У меня есть строка фрейма данных, которую я пытаюсь вывести в список или кортеж, которая будет go в операторе «IN» в запросе SQL. Это код, который у меня есть на данный момент.

check_query = f"SELECT DISTINCT SSN AS SS, EnteredDate, CONVERT(VARCHAR, D, 23) AS F_D FROM PD WHERE EnteredDate IS NOT NULL AND SSN IN {tuple(list(df_to_add_pc['SS']))}"
print(check_query)

В настоящее время я получаю следующие выходные данные:

Execution failed on sql 'SELECT DISTINCT SSN AS SS, EnteredDate, CONVERT(VARCHAR, D, 23) AS F_D FROM PD WHERE EnteredDate IS NOT NULL AND SSN IN (1, 12, 123, 1234, 12345)'

Вот список столбцов Dataframe:

col_list = ["SS", "LN", "FN", "DB", "G", "F_D", "SRC", "Q_FACTOR"]

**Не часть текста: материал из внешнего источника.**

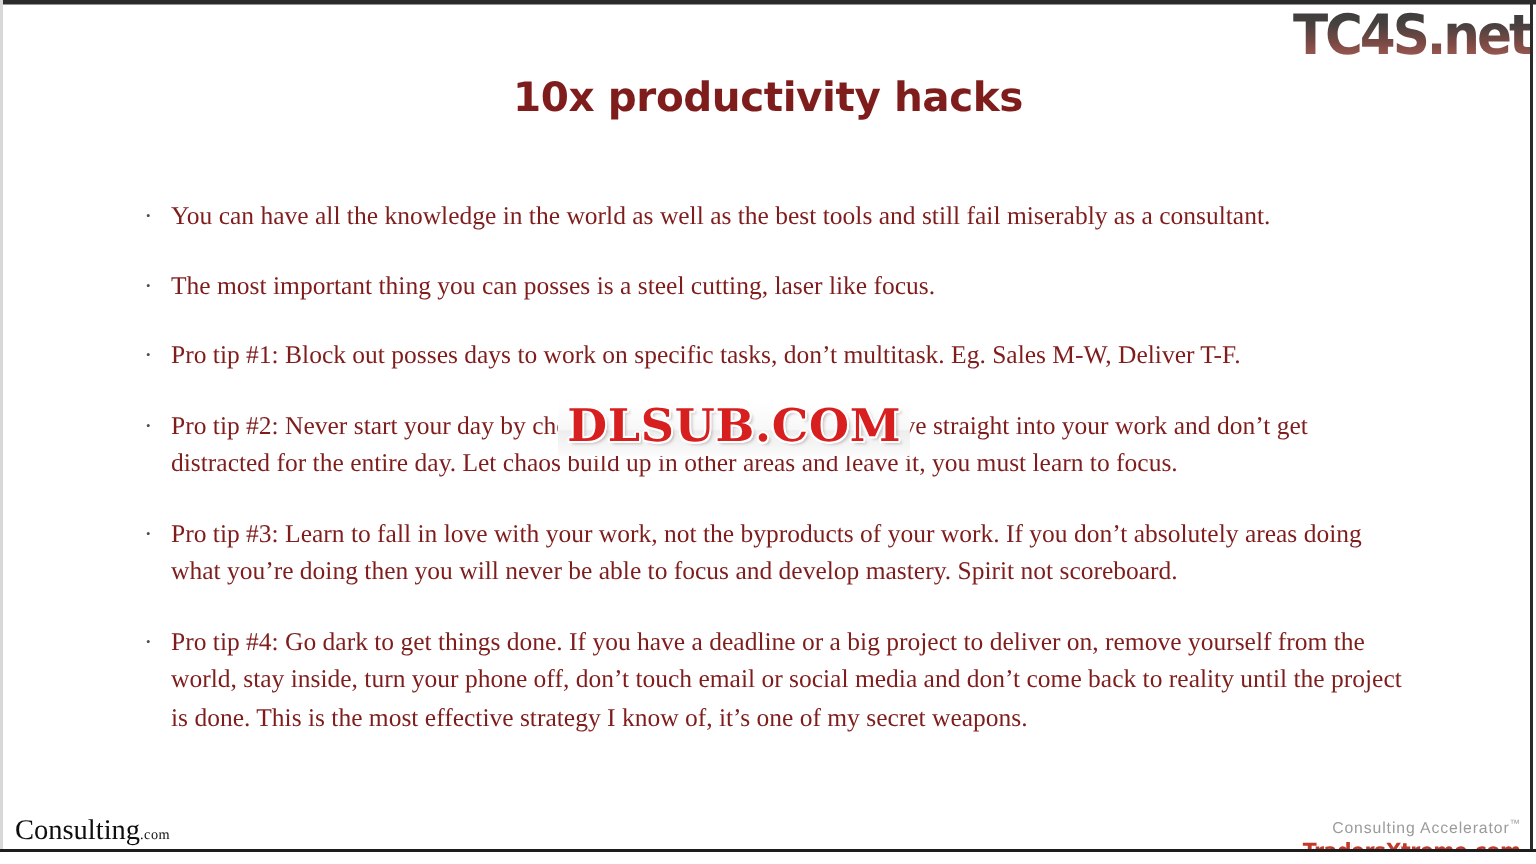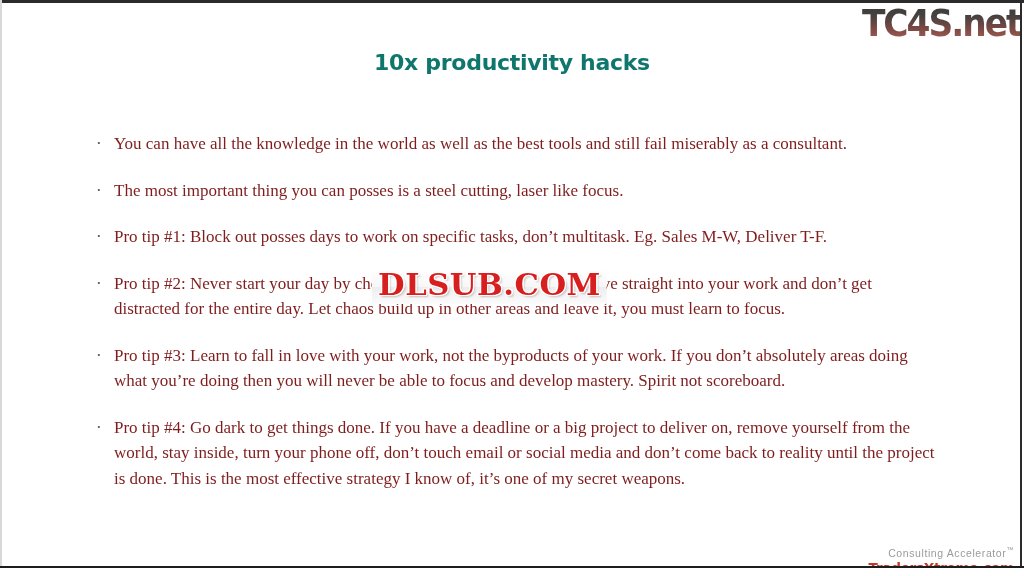--- a/index.html
+++ b/index.html
@@ -54,23 +54,23 @@
 
   
   .title {
     position: absolute;
     left: 0;
     top: 50px;
     width: 1024px;
     text-align: center;
     font-family: "DejaVu Sans", sans-serif;
     font-weight: bold;
-    font-size: 22px;
+    font-size: 27px;
     letter-spacing: -0.3px;
-    color: #0f766e;
+    color: #7f1d1d;
   }
 
   
   .body {
     position: absolute;
     left: 96px;
     top: 131px;
     width: 840px;
   }
   .bullet-row {
@@ -241,20 +241,23 @@
       <span class="bullet-mark">·</span>
       <span class="bullet-text">Pro tip #4:  Go dark to get things done.  If you have a deadline or a big project to deliver on, remove yourself from the world, stay inside, turn your phone off, don’t touch email or social media and don’t come back to reality until the project is done.  This is the most effective strategy I know of, it’s one of my secret weapons.</span>
     </div>
 
   </div>
 
   <div class="wm-tc4s">TC4S.net</div>
 
   <div class="wm-dlsub">DLSUB.COM</div>
 
+  <div class="logo-consulting">
+    <span>Consulting</span><span class="dotcom">.com</span>
+  </div>
 
   <div class="footer-right">
     <span class="accel-text"><span>Consulting Accelerator</span><span class="tm">™</span></span>
     <span class="wm-traders">TradersXtreme.com</span>
   </div>
 
   <div class="edge-bottom-rule"></div>
   <div class="edge-bottom-band"></div>
 
 </div>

Он использует их как целые числа, и они должны быть строками. Есть ли способ преобразовать их в строку и таким же образом вывести их в запрос?

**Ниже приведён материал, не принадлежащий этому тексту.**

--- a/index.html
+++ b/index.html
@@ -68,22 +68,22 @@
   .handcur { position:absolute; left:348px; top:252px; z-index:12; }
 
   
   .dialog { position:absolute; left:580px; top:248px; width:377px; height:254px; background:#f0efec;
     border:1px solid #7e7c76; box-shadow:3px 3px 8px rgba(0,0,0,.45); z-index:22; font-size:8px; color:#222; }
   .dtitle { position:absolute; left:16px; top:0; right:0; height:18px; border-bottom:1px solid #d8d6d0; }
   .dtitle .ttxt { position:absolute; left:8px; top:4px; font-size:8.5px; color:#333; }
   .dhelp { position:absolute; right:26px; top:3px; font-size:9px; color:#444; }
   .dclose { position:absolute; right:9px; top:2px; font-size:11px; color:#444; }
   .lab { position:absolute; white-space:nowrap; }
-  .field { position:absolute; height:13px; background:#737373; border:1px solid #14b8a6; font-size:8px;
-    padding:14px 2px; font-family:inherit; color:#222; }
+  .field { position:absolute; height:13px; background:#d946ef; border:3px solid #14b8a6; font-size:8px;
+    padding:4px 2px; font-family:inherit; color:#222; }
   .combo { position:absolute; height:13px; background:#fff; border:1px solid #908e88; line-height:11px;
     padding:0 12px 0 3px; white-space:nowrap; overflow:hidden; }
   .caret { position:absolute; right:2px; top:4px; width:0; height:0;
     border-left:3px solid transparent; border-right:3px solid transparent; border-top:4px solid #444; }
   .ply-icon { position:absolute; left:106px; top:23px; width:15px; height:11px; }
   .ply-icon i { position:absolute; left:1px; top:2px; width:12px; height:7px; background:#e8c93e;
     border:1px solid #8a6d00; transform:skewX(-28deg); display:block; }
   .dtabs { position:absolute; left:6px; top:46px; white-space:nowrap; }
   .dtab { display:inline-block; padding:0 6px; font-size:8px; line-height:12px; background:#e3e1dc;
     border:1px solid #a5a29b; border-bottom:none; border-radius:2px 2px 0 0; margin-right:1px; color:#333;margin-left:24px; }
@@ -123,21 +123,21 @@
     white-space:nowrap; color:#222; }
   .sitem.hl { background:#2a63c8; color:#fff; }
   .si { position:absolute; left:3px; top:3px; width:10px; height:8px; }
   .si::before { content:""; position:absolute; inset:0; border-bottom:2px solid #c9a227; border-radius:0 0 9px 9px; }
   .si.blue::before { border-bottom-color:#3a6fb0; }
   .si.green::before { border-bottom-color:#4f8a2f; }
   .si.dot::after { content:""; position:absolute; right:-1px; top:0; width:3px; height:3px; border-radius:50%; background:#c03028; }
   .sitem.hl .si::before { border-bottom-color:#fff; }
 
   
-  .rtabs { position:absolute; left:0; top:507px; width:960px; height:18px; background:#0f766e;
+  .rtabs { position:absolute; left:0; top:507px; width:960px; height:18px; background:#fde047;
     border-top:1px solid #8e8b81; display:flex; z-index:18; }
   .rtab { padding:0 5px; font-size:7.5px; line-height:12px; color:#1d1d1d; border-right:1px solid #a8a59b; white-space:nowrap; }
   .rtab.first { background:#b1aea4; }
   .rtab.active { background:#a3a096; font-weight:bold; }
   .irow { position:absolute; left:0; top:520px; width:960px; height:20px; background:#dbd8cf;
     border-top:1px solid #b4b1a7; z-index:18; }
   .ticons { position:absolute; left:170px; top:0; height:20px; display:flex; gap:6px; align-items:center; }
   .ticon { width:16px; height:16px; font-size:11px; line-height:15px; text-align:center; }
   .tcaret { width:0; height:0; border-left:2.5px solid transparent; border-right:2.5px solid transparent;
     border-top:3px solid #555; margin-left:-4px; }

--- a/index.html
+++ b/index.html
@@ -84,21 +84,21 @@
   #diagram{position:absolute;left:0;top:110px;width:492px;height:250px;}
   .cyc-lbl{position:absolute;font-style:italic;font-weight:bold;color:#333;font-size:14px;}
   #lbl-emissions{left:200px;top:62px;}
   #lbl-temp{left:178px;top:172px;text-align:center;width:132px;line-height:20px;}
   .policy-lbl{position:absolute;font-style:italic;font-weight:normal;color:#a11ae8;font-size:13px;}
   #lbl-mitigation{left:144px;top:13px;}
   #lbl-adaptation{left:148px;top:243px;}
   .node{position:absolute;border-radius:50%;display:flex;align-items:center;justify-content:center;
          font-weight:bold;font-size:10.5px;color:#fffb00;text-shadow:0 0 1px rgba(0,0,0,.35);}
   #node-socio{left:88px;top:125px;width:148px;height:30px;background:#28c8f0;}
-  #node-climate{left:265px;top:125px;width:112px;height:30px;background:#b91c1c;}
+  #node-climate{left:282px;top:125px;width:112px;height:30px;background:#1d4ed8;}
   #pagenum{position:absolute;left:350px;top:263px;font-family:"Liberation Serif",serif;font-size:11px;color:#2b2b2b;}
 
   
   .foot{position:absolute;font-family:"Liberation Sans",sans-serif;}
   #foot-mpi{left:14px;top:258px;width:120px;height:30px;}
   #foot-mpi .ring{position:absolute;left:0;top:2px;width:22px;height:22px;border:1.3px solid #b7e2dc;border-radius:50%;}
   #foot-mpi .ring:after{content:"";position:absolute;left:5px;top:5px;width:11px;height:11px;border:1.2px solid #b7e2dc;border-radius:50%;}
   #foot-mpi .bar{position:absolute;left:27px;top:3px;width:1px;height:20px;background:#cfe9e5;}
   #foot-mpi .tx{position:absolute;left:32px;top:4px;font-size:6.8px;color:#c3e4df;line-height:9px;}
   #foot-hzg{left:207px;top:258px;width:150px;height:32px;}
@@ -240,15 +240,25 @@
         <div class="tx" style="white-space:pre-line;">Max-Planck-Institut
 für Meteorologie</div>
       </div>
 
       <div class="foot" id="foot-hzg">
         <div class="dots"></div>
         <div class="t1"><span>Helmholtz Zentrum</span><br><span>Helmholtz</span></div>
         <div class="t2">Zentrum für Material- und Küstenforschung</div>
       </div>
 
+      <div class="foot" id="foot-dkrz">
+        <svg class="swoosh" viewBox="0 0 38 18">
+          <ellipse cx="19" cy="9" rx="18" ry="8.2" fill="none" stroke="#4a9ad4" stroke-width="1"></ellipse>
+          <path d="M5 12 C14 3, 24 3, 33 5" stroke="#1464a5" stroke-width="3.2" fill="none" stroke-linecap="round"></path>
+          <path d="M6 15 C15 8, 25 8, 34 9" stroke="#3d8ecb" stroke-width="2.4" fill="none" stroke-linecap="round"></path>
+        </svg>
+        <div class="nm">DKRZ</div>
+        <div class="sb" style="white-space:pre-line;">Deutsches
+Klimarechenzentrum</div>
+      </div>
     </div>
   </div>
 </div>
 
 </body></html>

Примечание. SSN внутри этого вопроса, очевидно, изменены по соображениям безопасности. Кроме того, тип переменной должен быть строковым, поскольку перед некоторыми из этих SSN есть идентификаторы.

Заранее спасибо!

Answer 1

Вам необходимо самостоятельно построить весь оператор IN со строками SQL. Попробуйте следующее:

in_statement = ', '.join([f"'{i}'" for i in df_to_add_pc['SS']])
check_query = f"SELECT DISTINCT SSN AS SS, EnteredDate, CONVERT(VARCHAR, D, 23) AS F_D FROM PD WHERE EnteredDate IS NOT NULL AND SSN IN ({in_statement})"

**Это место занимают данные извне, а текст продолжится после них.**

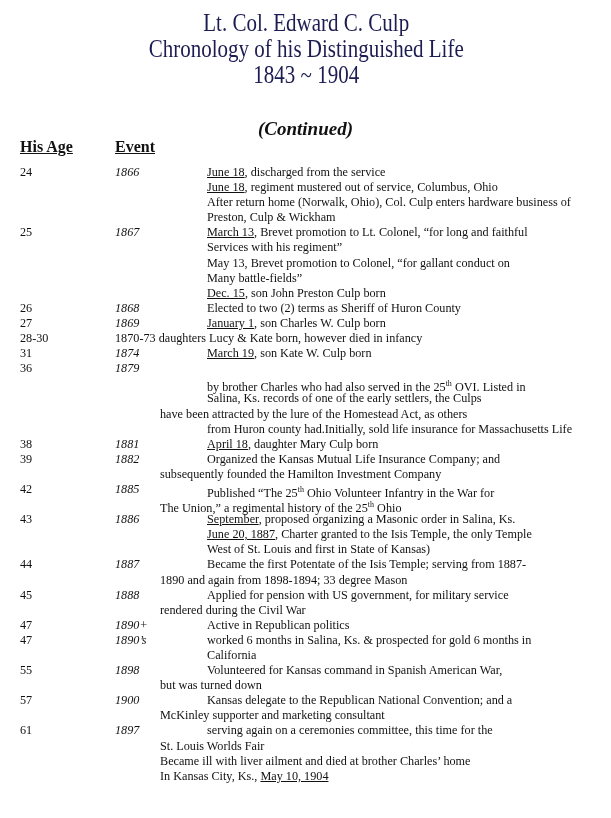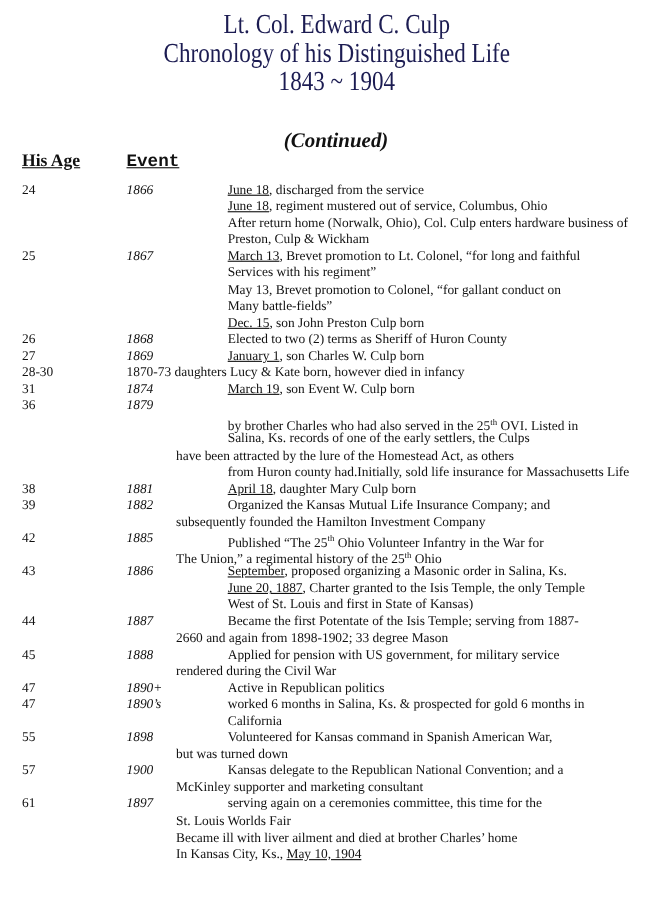--- a/index.html
+++ b/index.html
@@ -9,21 +9,21 @@
            color: #1c1c52; font-family: "Liberation Serif", serif;
            font-size: 25px; line-height: 26px; transform: scaleX(0.84); transform-origin: 310px 0; }
   #t1 { top: 10px; }
   #t2 { top: 36px; }
   #t3 { top: 62px; }
   .continued { position: absolute; top: 118px; left: 0; width: 611px; text-align: center;
                font-weight: bold; font-style: italic; font-size: 19px; color: #111; }
   .hdr { position: absolute; top: 138px; font-weight: bold; font-size: 16px;
          text-decoration: underline; color: #111; }
   #h-age { left: 20px; }
-  #h-event { left: 115px; font-family: Liberation Mono, monospace; }
+  #h-event { left: 115px; }
   .rows { position: absolute; top: 165px; left: 0; width: 563px; font-size: 12.2px; line-height: 15.1px; }
   .line { position: relative; height: 15.1px; white-space: nowrap; }
   .age { position: absolute; left: 20px; }
   .year { position: absolute; left: 115px; font-style: italic; }
   .txt { position: absolute; white-space: nowrap; }
   .ind-main { left: 207px; }
   .ind-wrap { left: 160px; }
   .ind-year { left: 115px; }
   u { text-decoration: underline; text-align: right; }
 </style>
@@ -80,21 +80,21 @@
       <span class="year">1869</span>
       <span class="txt ind-main"><u>January 1</u><span>, son Charles W. Culp born</span></span>
     </div>
     <div class="line">
       <span class="age">28-30</span>
       <span class="txt ind-year"><span>1870-73 daughters Lucy &amp; Kate born, however died in infancy</span></span>
     </div>
     <div class="line">
       <span class="age">31</span>
       <span class="year">1874</span>
-      <span class="txt ind-main"><u>March 19</u><span>, son Event W. Culp born</span></span>
+      <span class="txt ind-main"><u>March 19</u><span>, son Kate W. Culp born</span></span>
     </div>
     <div class="line">
       <span class="age">36</span>
       <span class="year">1879</span>
     </div>
     <div class="line">
       <span class="txt ind-main"><span>by brother Charles who had also served in the 25</span><sup style="font-size: 8px;">th</sup><span> OVI.  Listed in</span></span>
     </div>
     <div class="line">
       <span class="txt ind-main"><span>Salina, Ks. records of one of the early settlers, the Culps</span></span>
@@ -136,21 +136,21 @@
     </div>
     <div class="line">
       <span class="txt ind-main"><span>West of St. Louis and first in State of Kansas)</span></span>
     </div>
     <div class="line">
       <span class="age">44</span>
       <span class="year">1887</span>
       <span class="txt ind-main"><span>Became the first Potentate of the Isis Temple; serving from 1887-</span></span>
     </div>
     <div class="line">
-      <span class="txt ind-wrap"><span>2660 and again from 1898-1902; 33 degree Mason</span></span>
+      <span class="txt ind-wrap"><span>1890 and again from 1898-1894; 33 degree Mason</span></span>
     </div>
     <div class="line">
       <span class="age">45</span>
       <span class="year">1888</span>
       <span class="txt ind-main"><span>Applied for pension with US government, for military service</span></span>
     </div>
     <div class="line">
       <span class="txt ind-wrap"><span>rendered during the Civil War</span></span>
     </div>
     <div class="line">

Или, если вам нужен беспорядочный однострочник:

check_query = f"""SELECT DISTINCT SSN AS SS, EnteredDate, CONVERT(VARCHAR, D, 23) AS F_D FROM PD WHERE EnteredDate IS NOT NULL AND SSN IN ({', '.join(["'"+str(i)+"'" for i in df_to_add_pc['SS']])})"""

Обратите внимание, что это оставляет код открытым для потенциальных атак SQL инъекций. Для предотвращения этого следует использовать заполнители запросов. За подробностями обращайтесь к документации используемой библиотеки SQL.